The ruling is an attempt to streamline and speed up verdicts of clogged lower courts. A favorable verdict for consumers could encourage more court suits and undermine their willingness to settle out of court with lenders, including local units of Commerzbank AG, BNP Paribas SA and Banco Comercial Portugues SA.

On the other hand, a decision that isn’t “explicitly biased against banks should meet with a mildly positive reaction from the market,” said MBank SA analysts Michal Konarski and Mikolaj Lemanczyk. That would be a repeat of what happened after the European Union’s top court weighed in on the issue two weeks ago.

‘Legal Objections’

Commerzbank’s MBank and BCP’s Bank Millennium SA both gained more than 5% on Monday ahead of the decision, while ING Bank Slaski SA, Santander Bank Polska SA and PKO Bank Polski SA all traded more than 3% higher.

The hearing could be affected by the legal limbo caused by controversial court reforms, the subject of numerous lawsuits by the EU executive over the alleged erosion of judicial independence by the Polish government. Rzeczpospolita, a daily, reported on Monday that it’s not clear if any “legal objections” will arise during the sitting, citing Civil Chamber boss Dariusz Zawistowski.

The full Civil Chamber consists of 18 judges appointed in the old system and 10 chosen by a revamped National Council of the Judiciary, a body which has been widely criticized for being stacked with political appointees. Infighting between the groups may further delay the ruling and highlights the legal risks of doing business in Poland six years after the Law & Justice party started its judicial overhauls.

Abusive Clauses

In the first three questions, Justice Manowska asked if loan agreements can still be valid once they are ruled to include “abusive” foreign-currency calculation clauses.

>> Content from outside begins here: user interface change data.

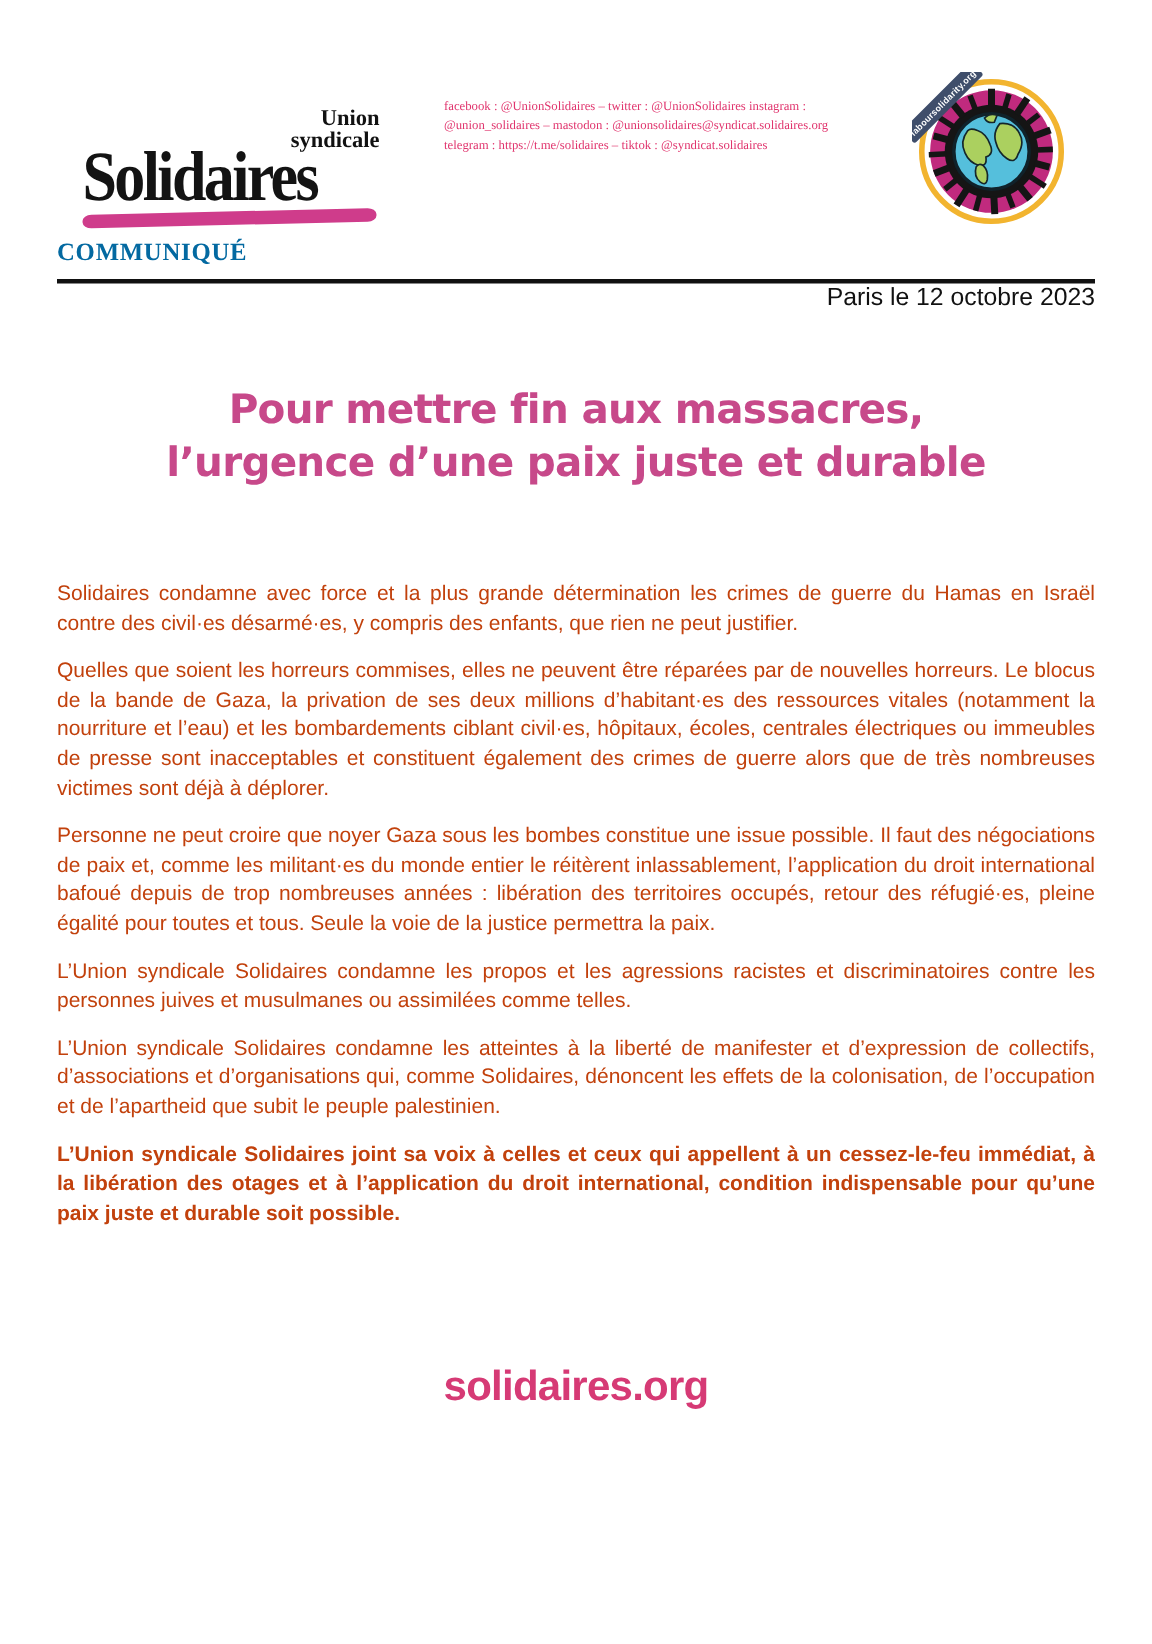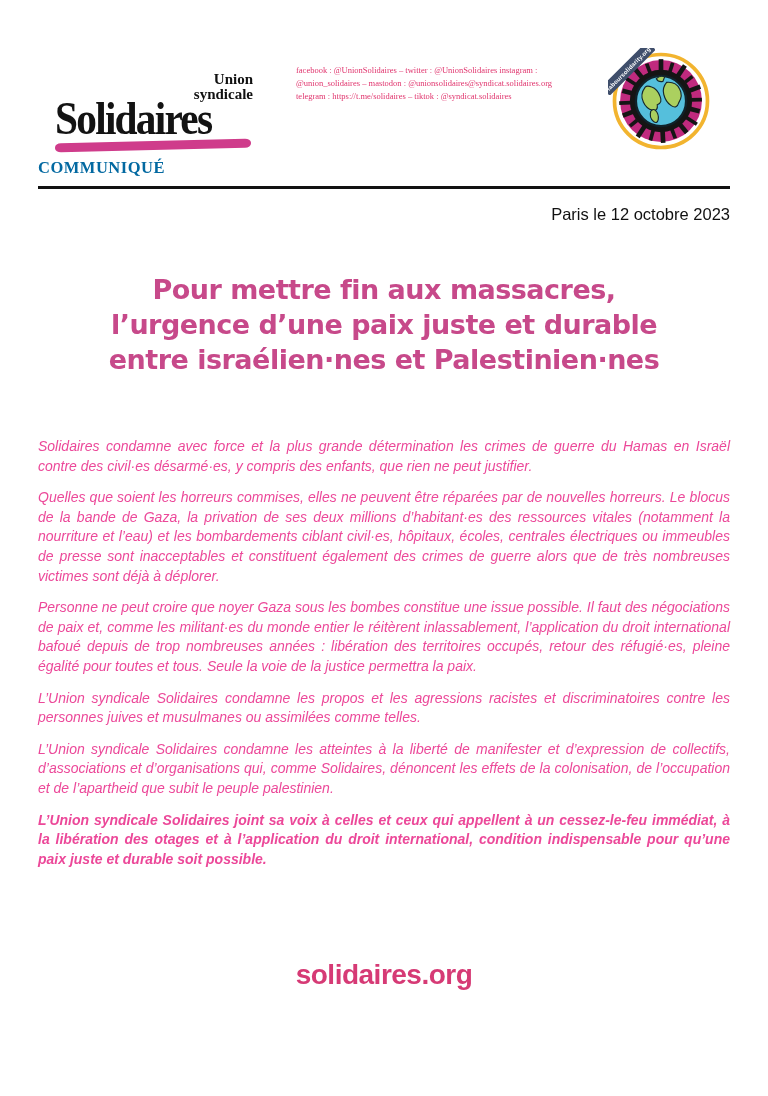"Paris le 12 octobre 2023" .dateline { margin-top: 16px -> none }
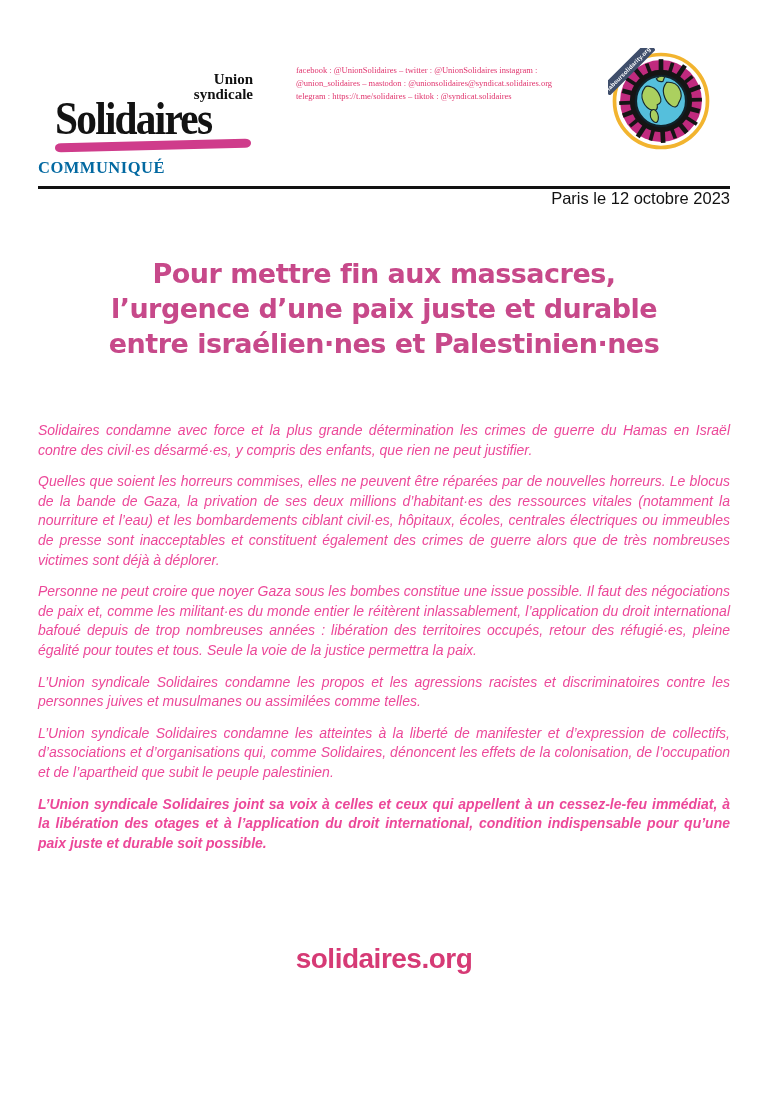"entre israélien·nes et Palestinien·nes" div { html: <div>entre israélien·nes et Palestinien·nes</div> -> none }
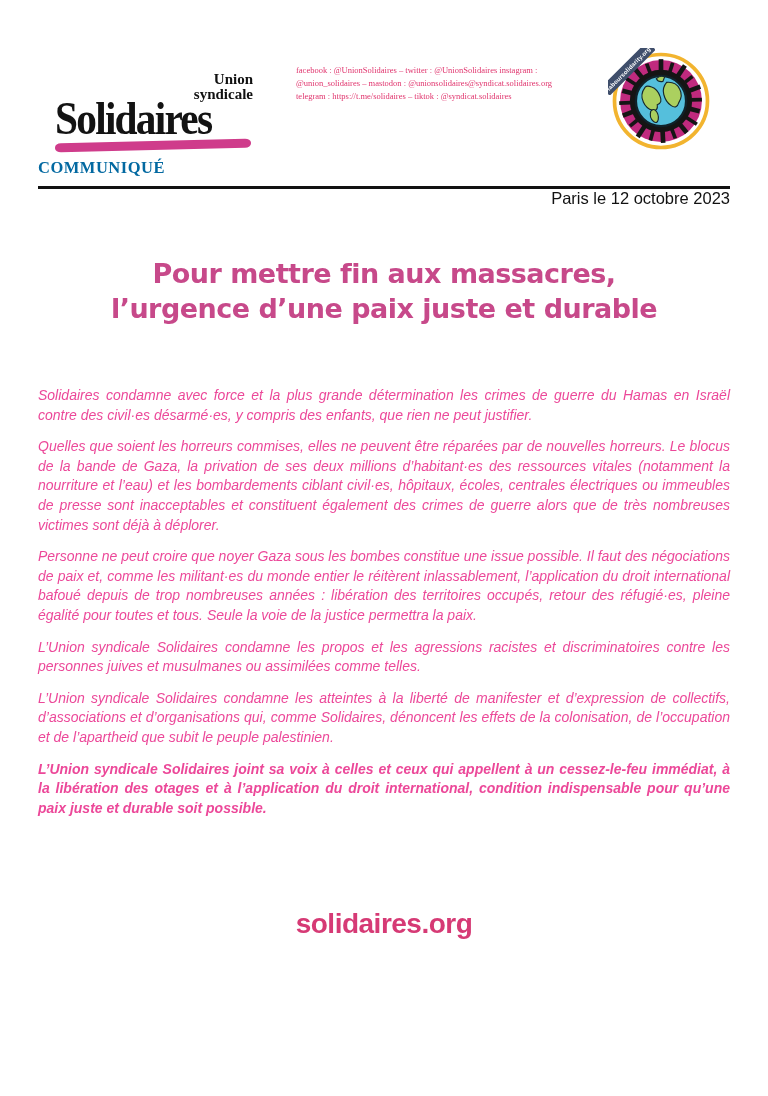"Solidaires condamne avec force et" .body-text p { color: #ec4899 -> #c2410c; font-style: italic -> none }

If the answer is yes, then can the abusive clause be replaced by a different method of calculating exchange rates. In practice, this has meant loans being based on the central bank’s daily currency fixing. Or, should the loan be considered as being denominated in zloty following the elimination of the abusive clause, and recalculated at the exchange rate from the date that the mortgage was taken.

The loans would still have interest based on the Swiss franc Libor rate since that clause wasn’t deemed abusive. Exchanging the loans into zloty, while continuing to have them based on Swiss interbank rates, would cost banks 78.5 billion zloty if all clients, current and those who have already paid back their mortgages, decide to sue and win, according to the Polish financial markets regulator KNF.

Bank Compensation

If the loan agreement becomes void once courts rule that it included abusive clauses, the question is whether banks should be compensated for their capital. Banks have counter-sued their clients in a bid to force them to pay back the capital as well as interest. If lenders are able to claim back their capital, in zloty, as well as interest, they would stand to lose as much as 70.5 billion zloty, according to the KNF.

If banks wouldn’t be able to gain compensation for lost interest, their costs would rise to as much as 101.5 billion zloty. In the worst case for lenders, their costs would spiral to 234 billion zloty if courts ruled that their potential counter-claims were already overdue. However, last week’s decision by the Supreme Court reduced the risks of this scenario happening.

After the verdict is announced, banks will have to decide whether to continue preparations for large-scale out of court settlements or try to wait out the wave of lawsuits. For borrowers, accepting settlements may cut their current loan burden by about 30%, but court battles could end in much bigger payouts later on.